(Itemized modification records)
········

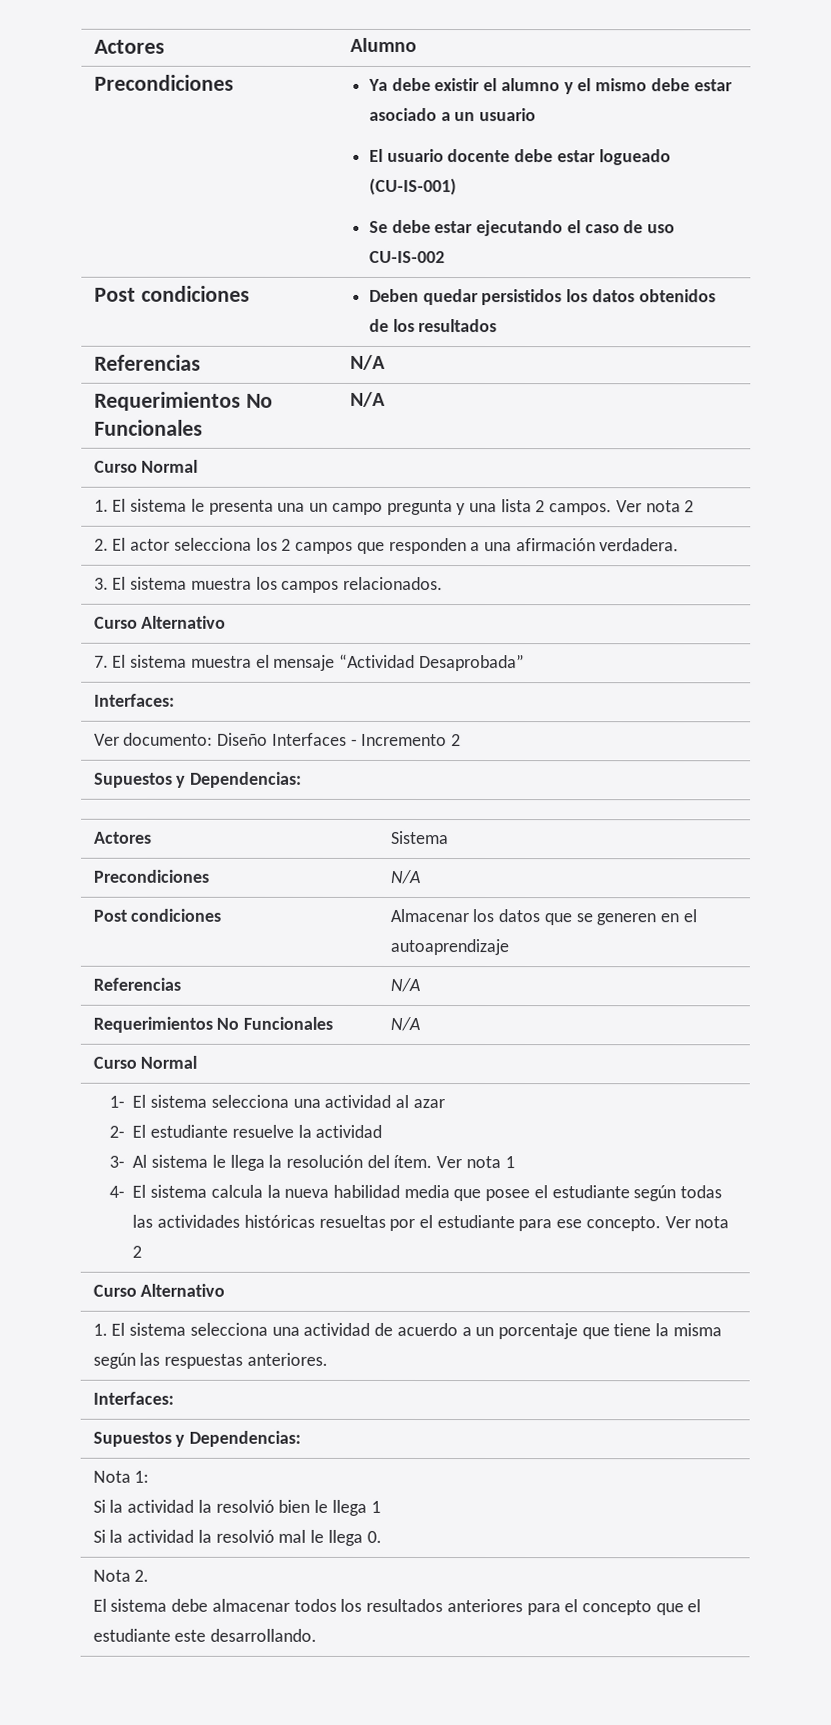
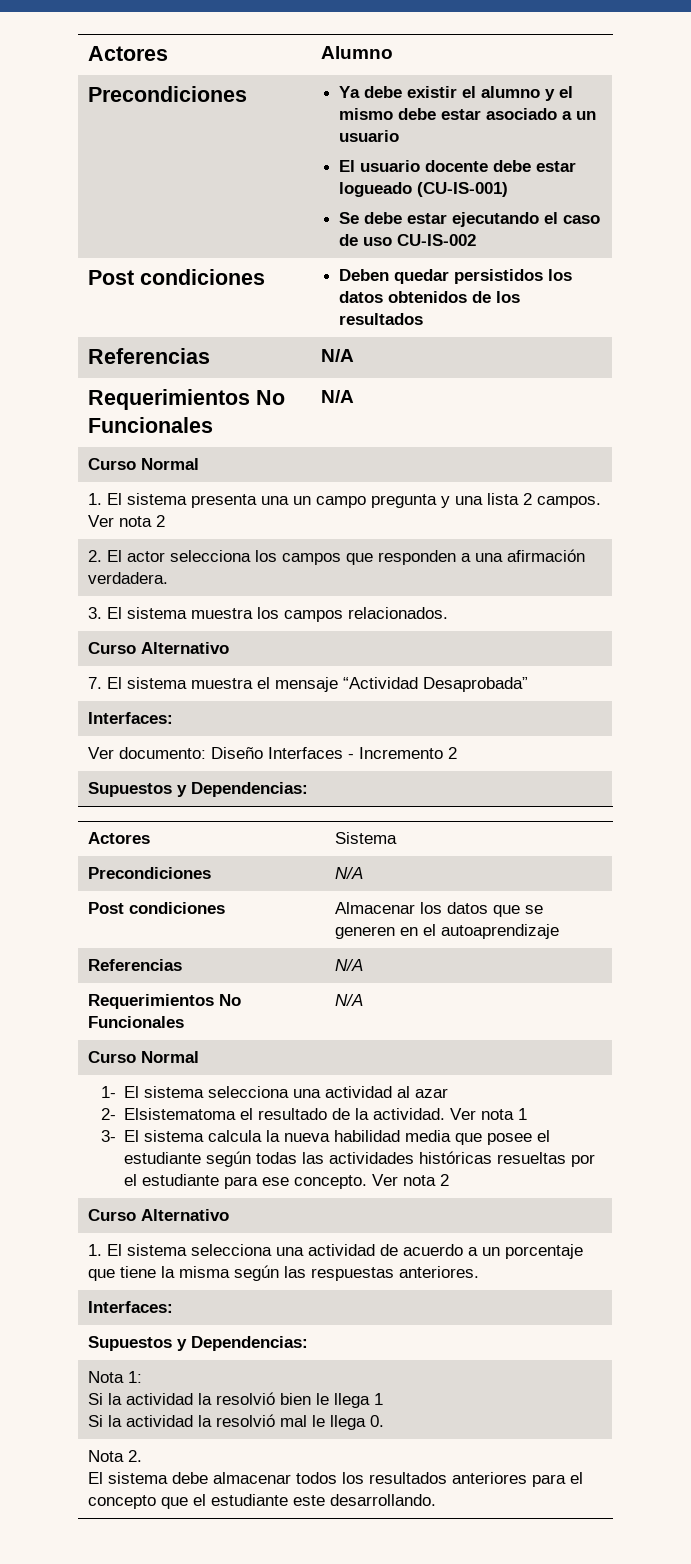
- 1. El sistema le presenta una un campo pregunta y una lista 2 campos. Ver nota 2
+ 1. El sistema presenta una un campo pregunta y una lista 2 campos. Ver nota 2
- 2. El actor selecciona los 2 campos que responden a una afirmación verdadera.
+ 2. El actor selecciona los campos que responden a una afirmación verdadera.
- 2- El estudiante resuelve la actividad
- 3- Al sistema le llega la resolución del ítem.
+ 2- Elsistematoma el resultado de la actividad.
- 4- El sistema calcula la nueva habilidad media que posee el estudiante según todas las actividades históricas resueltas por el estudiante para ese concepto.
+ 3- El sistema calcula la nueva habilidad media que posee el estudiante según todas las actividades históricas resueltas por el estudiante para ese concepto.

········

**WHAT IS REQUIRED:**
What is needed is a verbatim copy of the entries, leaving out any pictures.

**RESULT FOR THIS EXERCISE:**
- 1. El sistema le presenta una un campo pregunta y una lista 2 campos. Ver nota 2
+ 1. El sistema presenta una un campo pregunta y una lista 2 campos. Ver nota 2
- 2. El actor selecciona los 2 campos que responden a una afirmación verdadera.
+ 2. El actor selecciona los campos que responden a una afirmación verdadera.
- 2- El estudiante resuelve la actividad
- 3- Al sistema le llega la resolución del ítem.
+ 2- Elsistematoma el resultado de la actividad.
- 4- El sistema calcula la nueva habilidad media que posee el estudiante según todas las actividades históricas resueltas por el estudiante para ese concepto.
+ 3- El sistema calcula la nueva habilidad media que posee el estudiante según todas las actividades históricas resueltas por el estudiante para ese concepto.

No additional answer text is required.